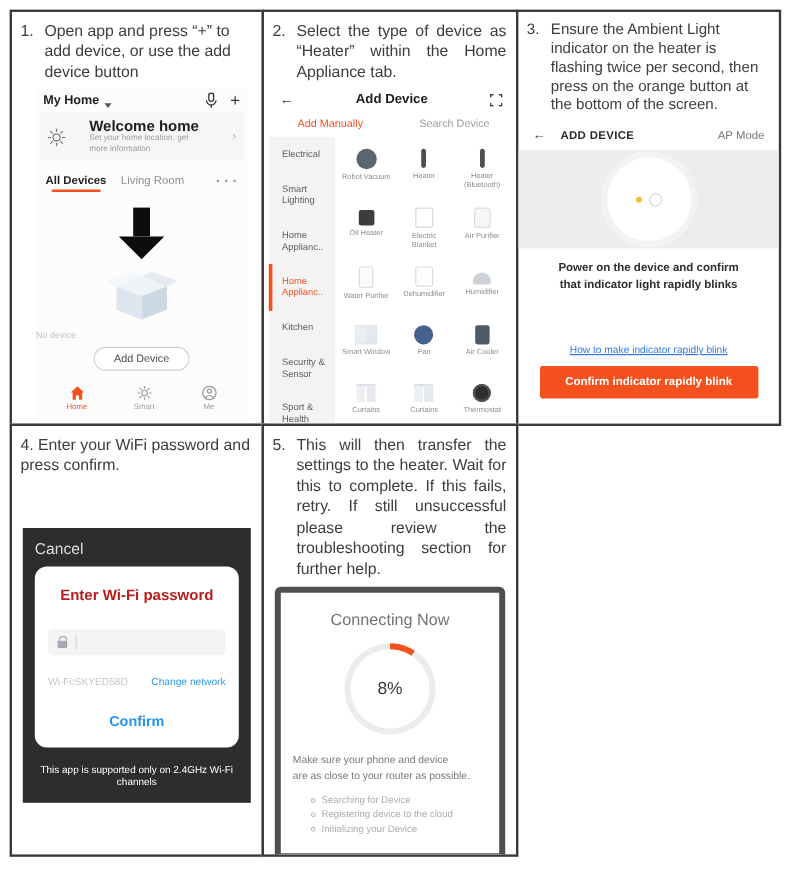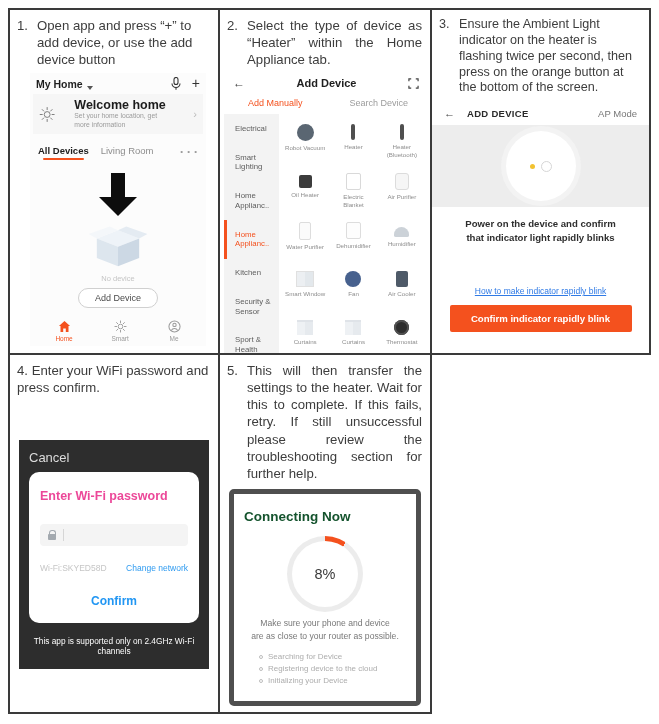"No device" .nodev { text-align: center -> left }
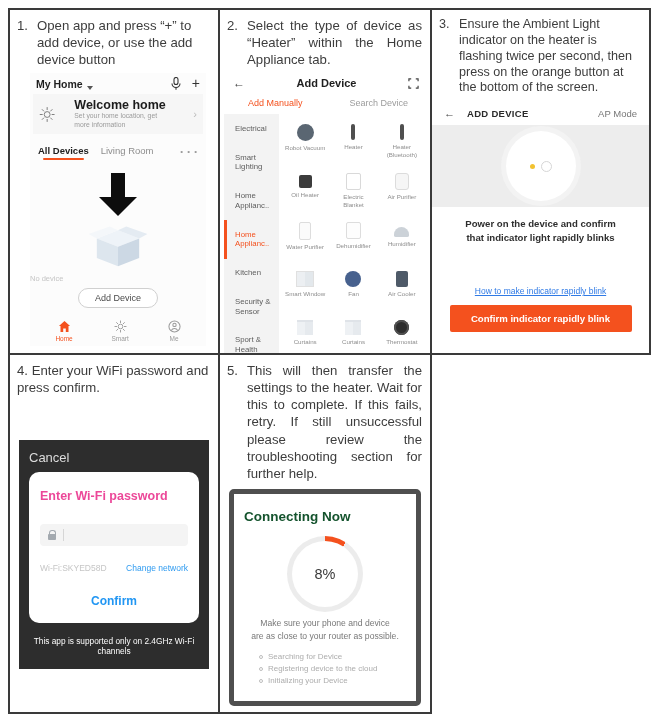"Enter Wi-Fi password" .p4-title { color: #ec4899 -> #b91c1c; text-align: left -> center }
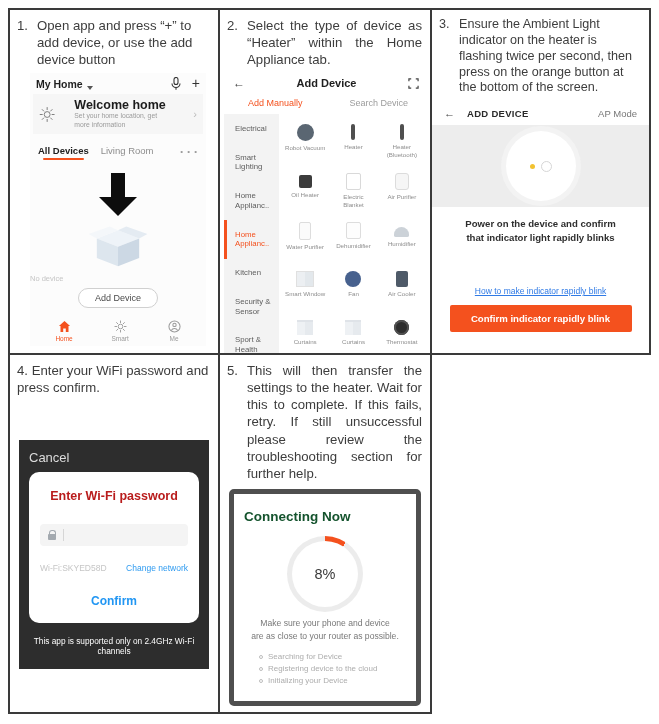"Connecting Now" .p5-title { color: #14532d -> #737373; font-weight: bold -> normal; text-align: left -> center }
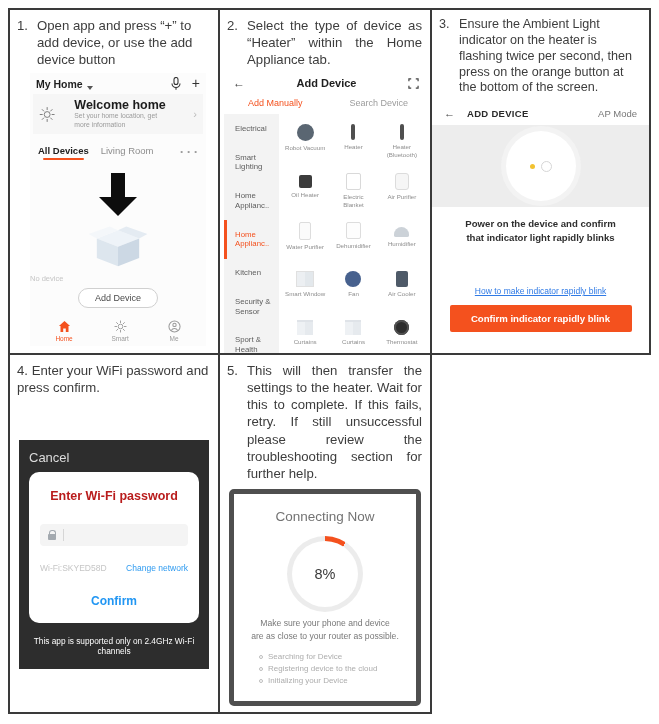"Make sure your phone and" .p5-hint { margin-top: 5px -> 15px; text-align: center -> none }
################
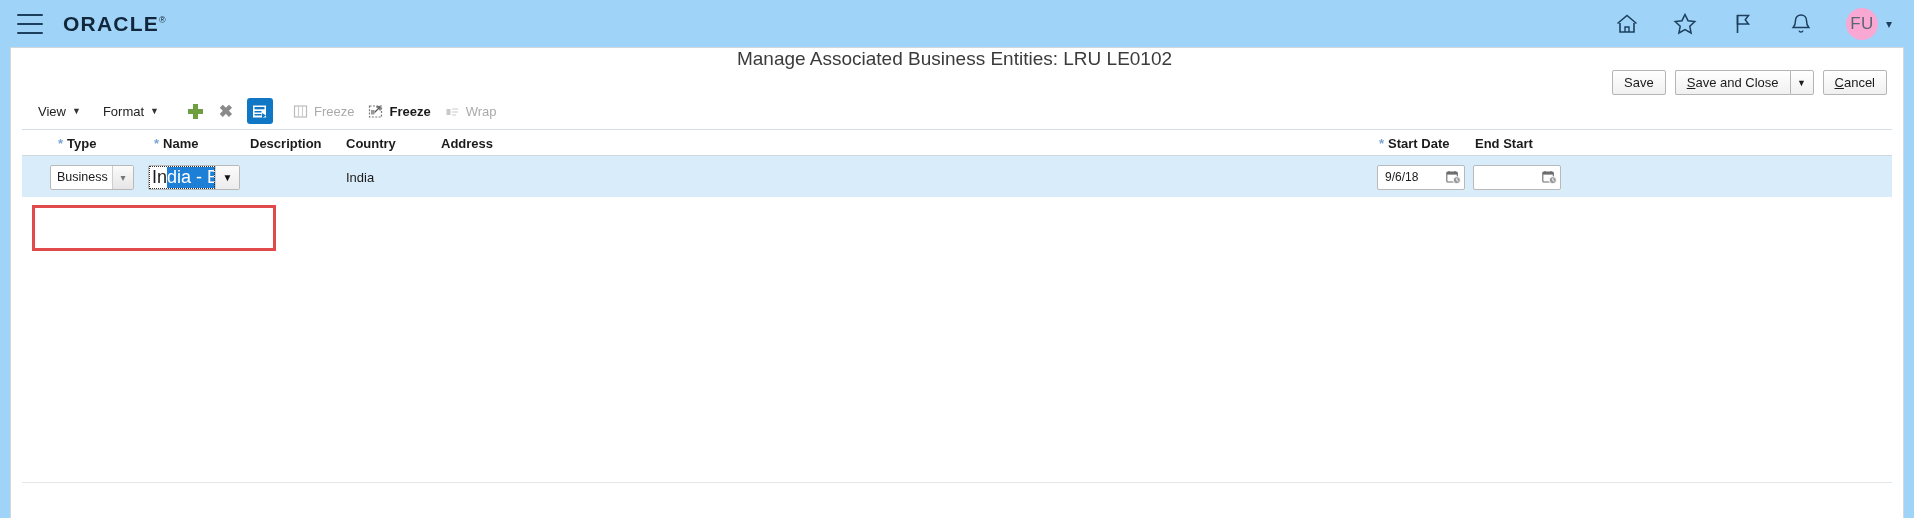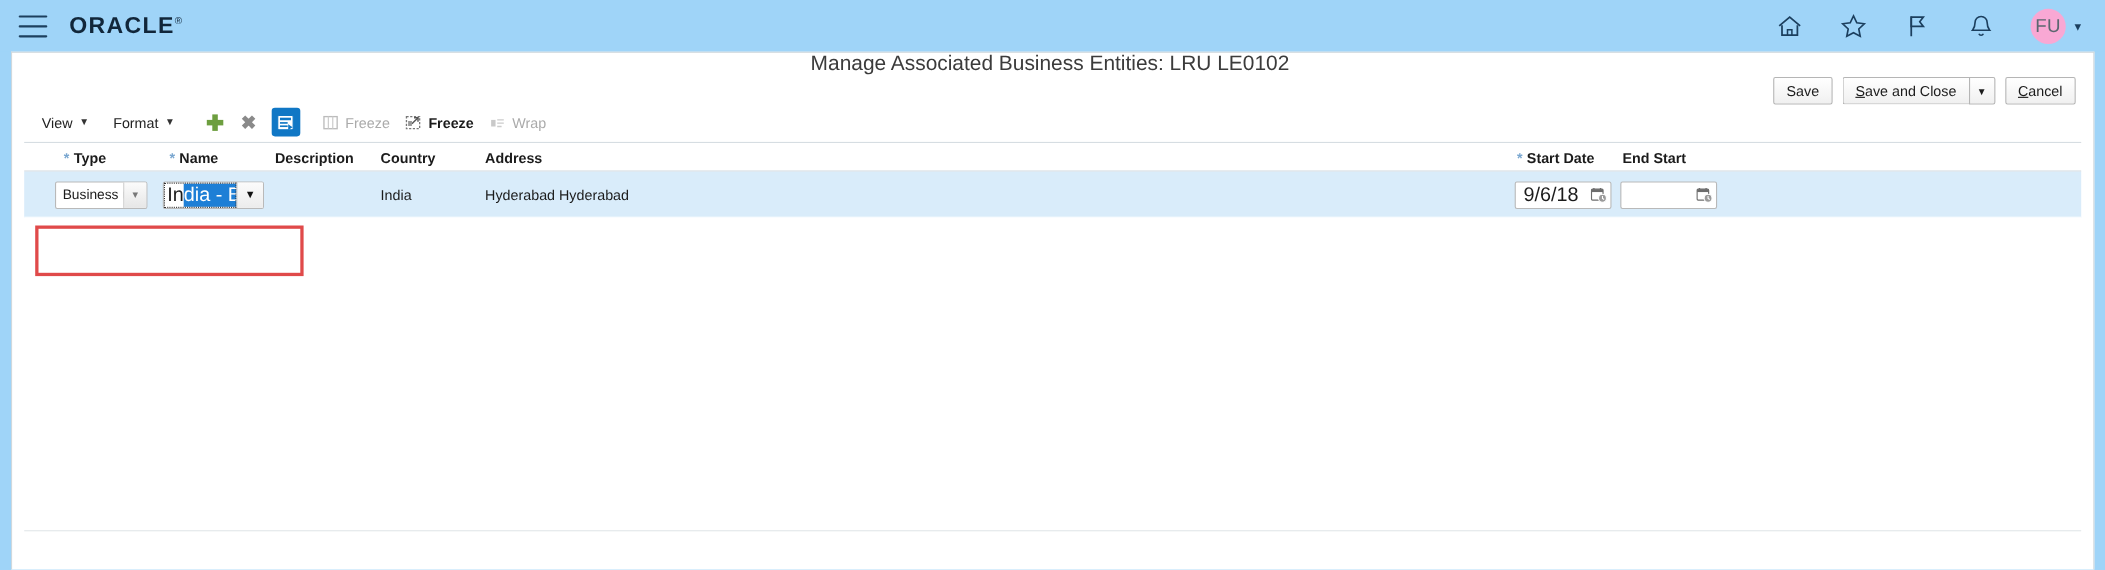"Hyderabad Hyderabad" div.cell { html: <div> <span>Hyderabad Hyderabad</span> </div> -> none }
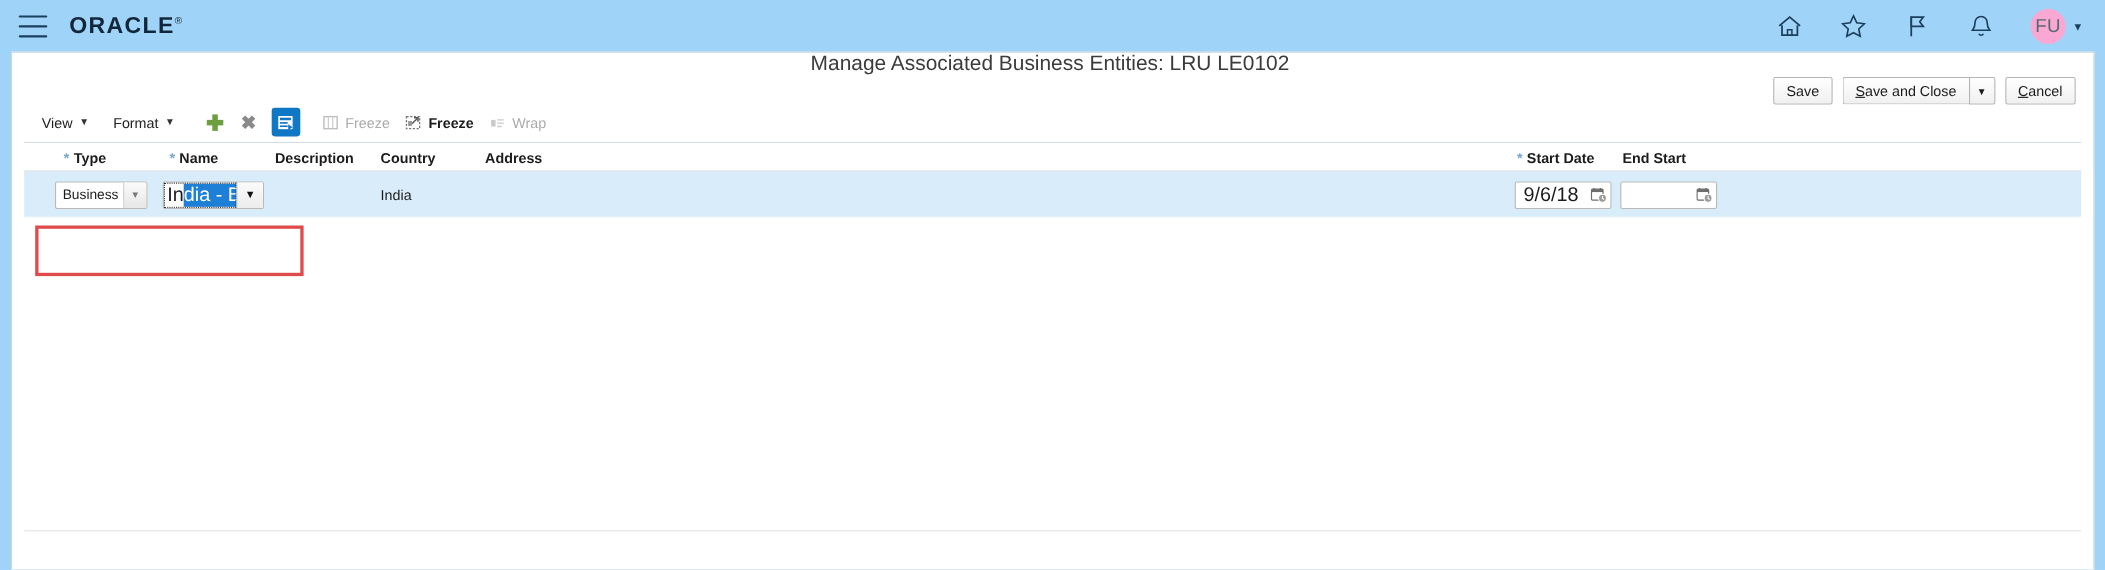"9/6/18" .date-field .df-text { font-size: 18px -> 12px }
################
* [PROBLEM DETAILS]
Both the line containing "color: #ec4899 ->" and the line containing "sure your phone" above belong in the output, as do the lines between them. Print them exactly, without pictures.

* [SOLUTION]
"Enter Wi-Fi password" .p4-title { color: #ec4899 -> #b91c1c; text-align: left -> center }
"Connecting Now" .p5-title { color: #14532d -> #737373; font-weight: bold -> normal; text-align: left -> center }
"Make sure your phone and" .p5-hint { margin-top: 5px -> 15px; text-align: center -> none }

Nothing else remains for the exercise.